Interactive Motion Planning
One of the key aspects for achieving safe and efficient robotic interactions is to enable robots to reason about how their presence will affect other agents, i.e. robots need to reason about their interactions with other intelligent agents as well as their impact on the overall system. For instance, consider a team of service robots carrying an object while avoiding a human. Every robot needs to reason about how its actions will affect its teammates and the overall objective of the team as well as how its actions will affect the human. We are interested in developing motion planning algorithms that capture such dynamics and enable robots to navigate in a space that is shared by other agents.

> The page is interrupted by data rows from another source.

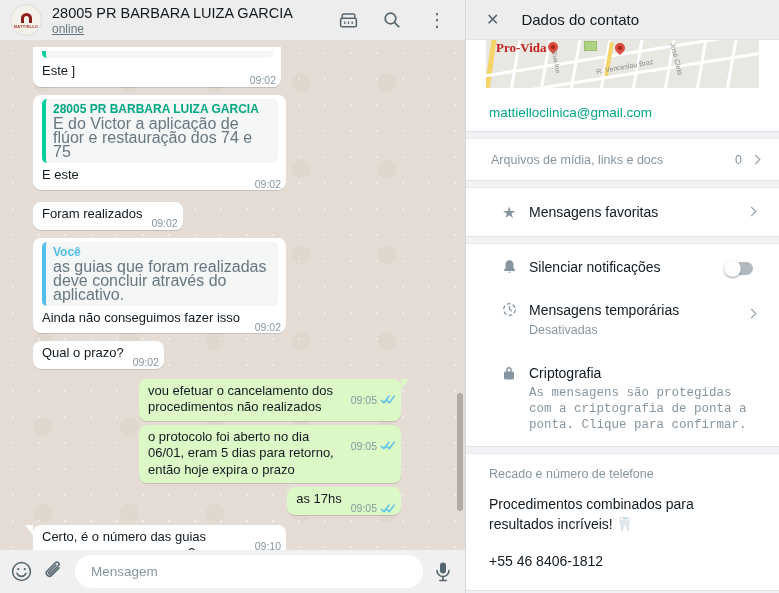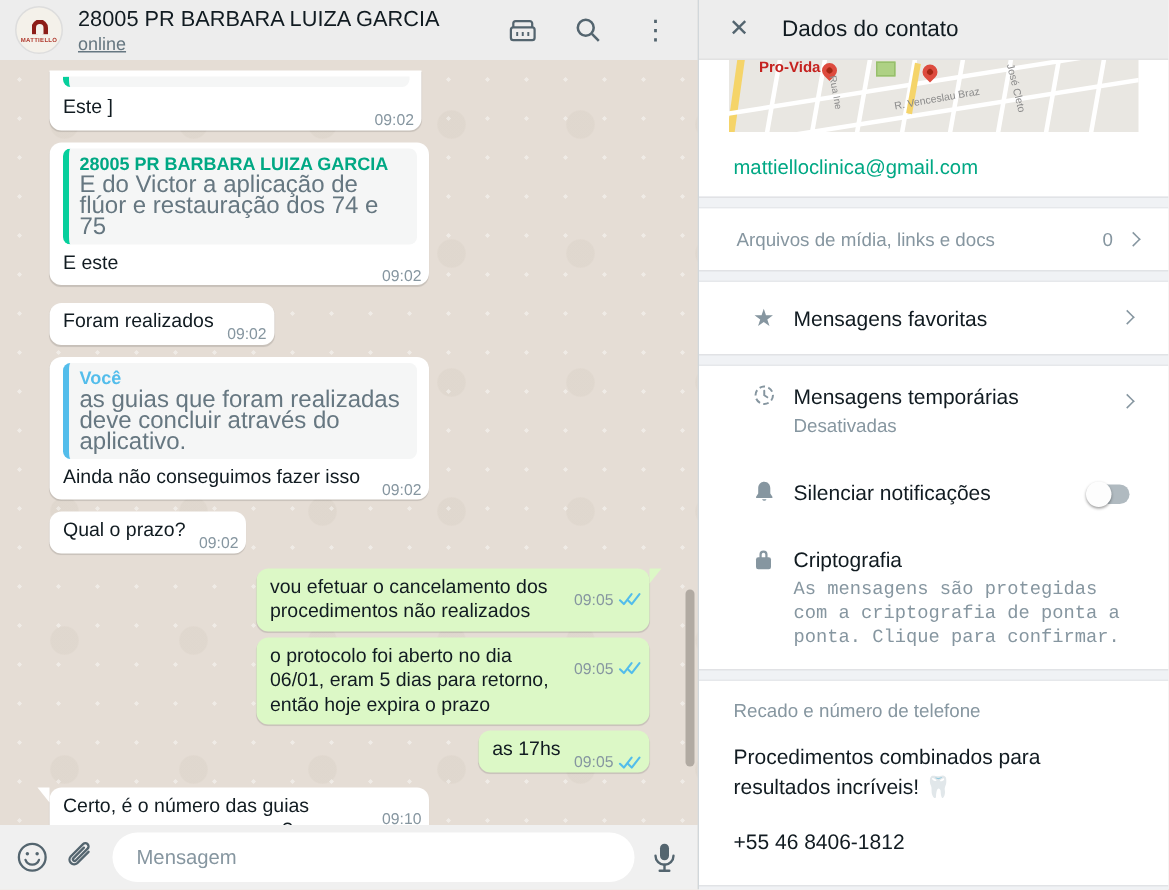"Pro-Vida" .ml-place { font-family: none -> Liberation Serif, serif; font-size: 10px -> 13px; left: 20px -> 10px }
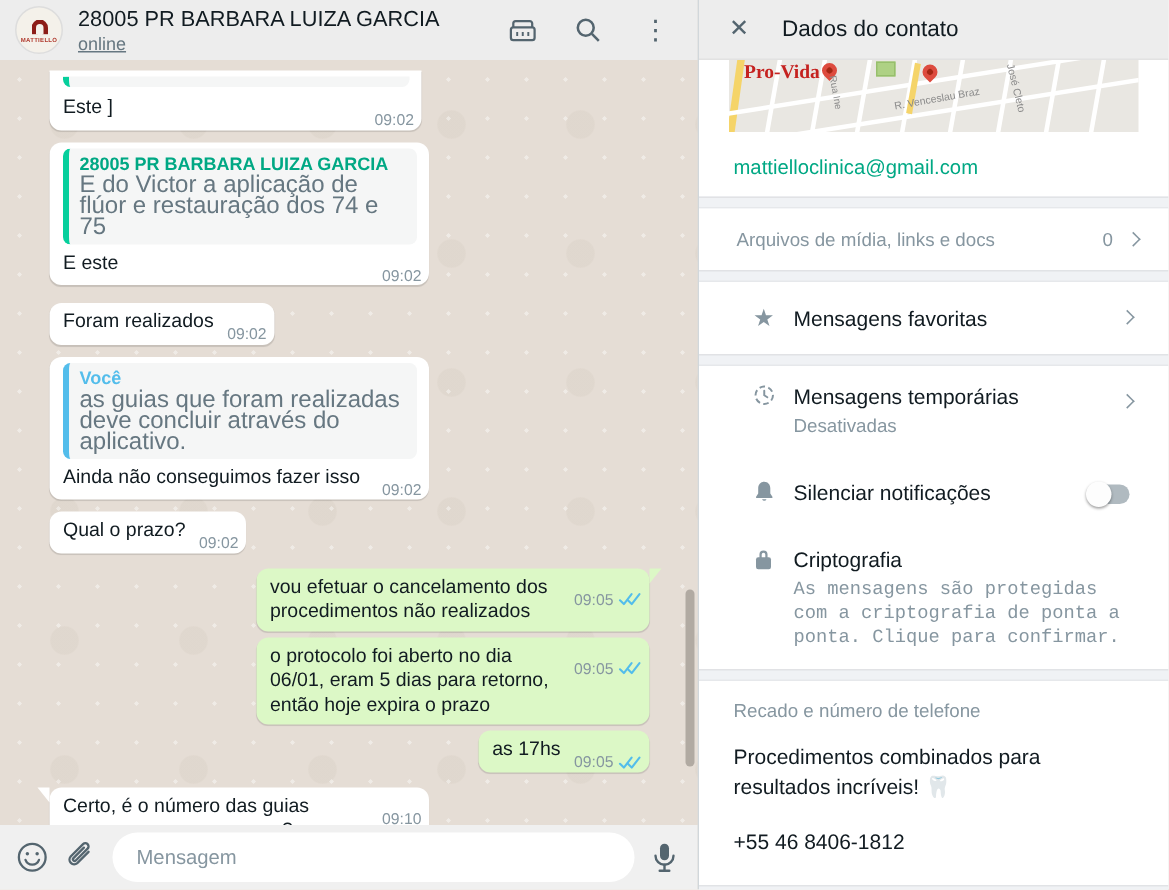"09:02" .messages { padding: 7px 32px 4px 33px -> 7px 64px 4px 33px }
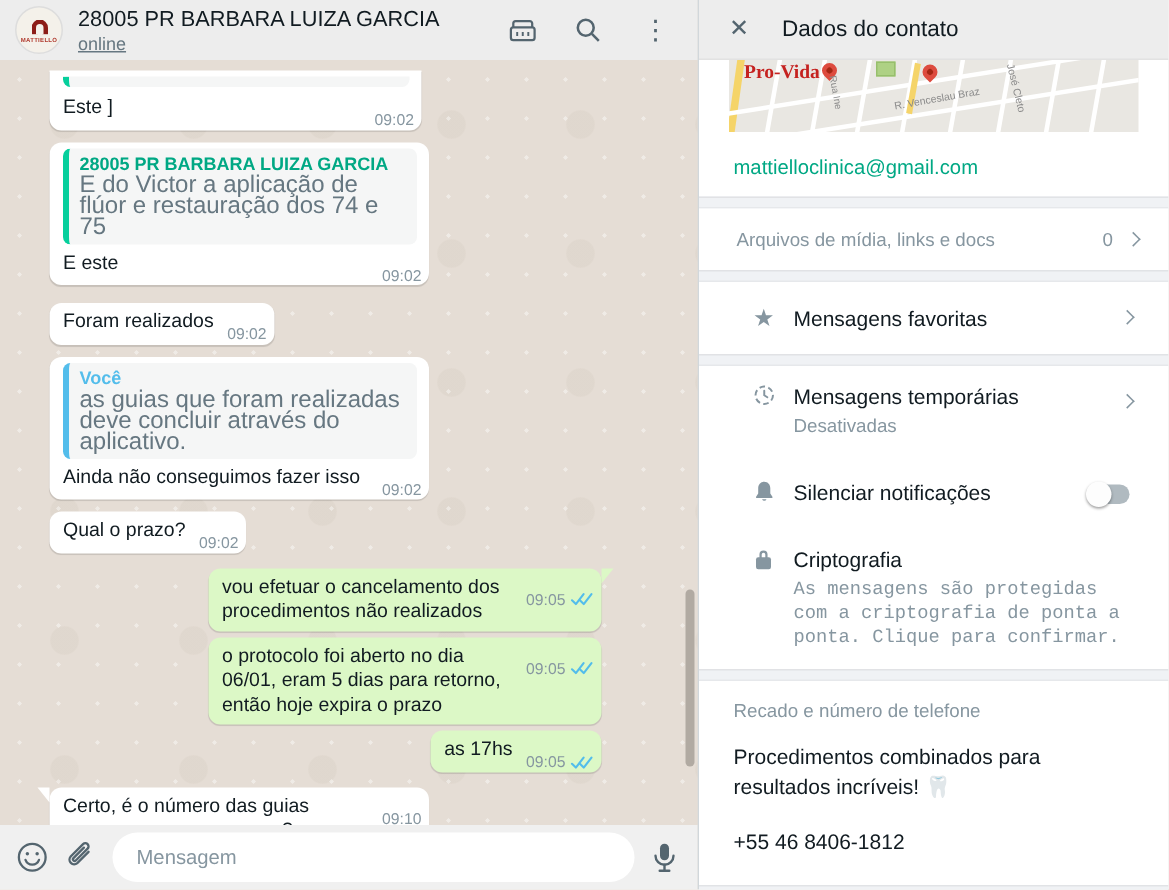"Mensagens temporárias" div.srow { order: before "Silenciar notificações" -> after "Silenciar notificações" }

Roles in Robotic Interactions
Human beings have the amazing ability to organize themselves into teams to accomplish difficult tasks. This organizational behavior often takes the form of dividing responsibilities among different individuals as different roles in the group. This can be seen in a large variety of activities ranging from sports (eg. soccer or basketball) to mundane tasks (eg. group projects, collaboratively moving objects). With the prospect of deploying robotic systems in environments shared with humans, it has become more and more important for us to equip robotic systems with the ability to actively engage in interactions with other group members. One of the properties that a robot can exploit is the role composition of the group. We are interested in building a tool that can predict the role composition in multi-agent teams given a description of the environment and the agents’ preferences.